You might be thinking: “how am I supposed to juggle BIMM as well as a job to pay for my drinks at Patterns on Tuesday night on top of working for free?” Valid point. So, it’s important that you make this work around you. Specify exactly how much time you’re willing to allocate towards learning more about what you want to do and be disciplined. It will be the practical, hands-on experience that a potential employer will want to know about further down the line whilst they’re figuring out the value you can bring to their business.
Reduce the odds
Not only will gaining work experience develop your practical knowledge of the field, but it will also provide you with invaluable references to verify the character statements you make when putting forward a CV.

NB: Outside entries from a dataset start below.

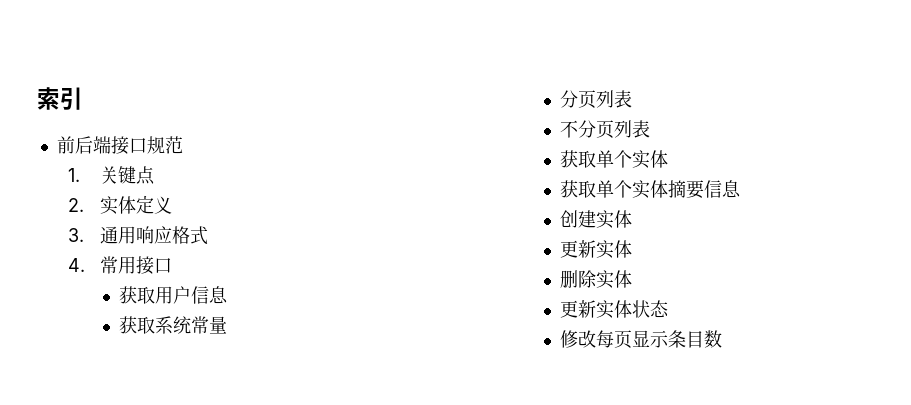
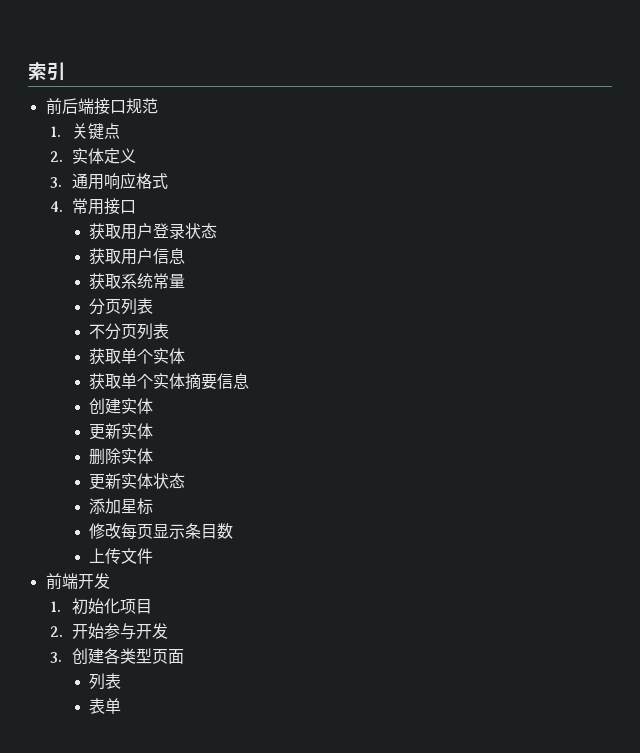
+ 获取用户登录状态
+ 添加星标
+ 上传文件
+ 前端开发
+ 1.初始化项目
+ 2.开始参与开发
+ 3.创建各类型页面
+ 列表
+ 表单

I was recently told that a comprehensive list of relevant references from individuals from various professional backgrounds will drastically increase your chances of success. Anything that makes an employer feel as though they are taking less of a risk will always work in your favour. Keep this in mind no matter where you’re ‘cutting your teeth’.
Add me on LinkedIn
If you haven’t built a profile on this yet, then you are seriously missing a trick. Here’s how you might want to get started:
- Mention all the relevant work experience you have to date, any key highlights from within these roles, as well as your educational background
- The education section is a great opportunity to specify the modules you are currently working on at BIMM in order to demonstrate the transferable skills you are gaining
- Connect with your peers at BIMM and anyone from your relevant work experiences to demonstrate your existing network of contacts
- Aim to continuously build contacts by adding people within the companies and job roles that you are interested in. What’s the worst that can happen?
- I would also try and use it a little bit like other social media platforms. If you are regularly keeping up to date with sites such as Music Week and CMU Daily for coursework, then you should also follow and share relevant and interesting articles on your page. This will indicate to potential recruiters that you are actively engaged with current trends
Ok, so you’ve done all this. What now?
Another great site for finding creative jobs is called The Dots. They’re basically Monster Recruitment for the creative industry.
Once you have developed your LinkedIn profile to a standard that looks presentable, utilise the search bar to find the recruiter of the job role you’ve recently seen advertised. I wouldn’t recommend a sales pitch. Instead, let the work you’ve done to build your impressive LinkedIn profile speak for itself. Try opening up a dialogue asking if they have some spare time to chat a little bit more about the role being advertised.
I would strongly recommend attending the BIMM WerkIt convention! The likelihood is that you will probably bump into the recruiter, which will make the LinkedIn approach so much easier when an opening becomes available.
Don’t take my word as gospel
Finishing BIMM in 2019, I by no means claim to be the guru of the recruitment world. However, this did seem to work for me, so if all else fails, it might just be worth a shot. Thanks for taking the time to read this and I wish you the best of luck!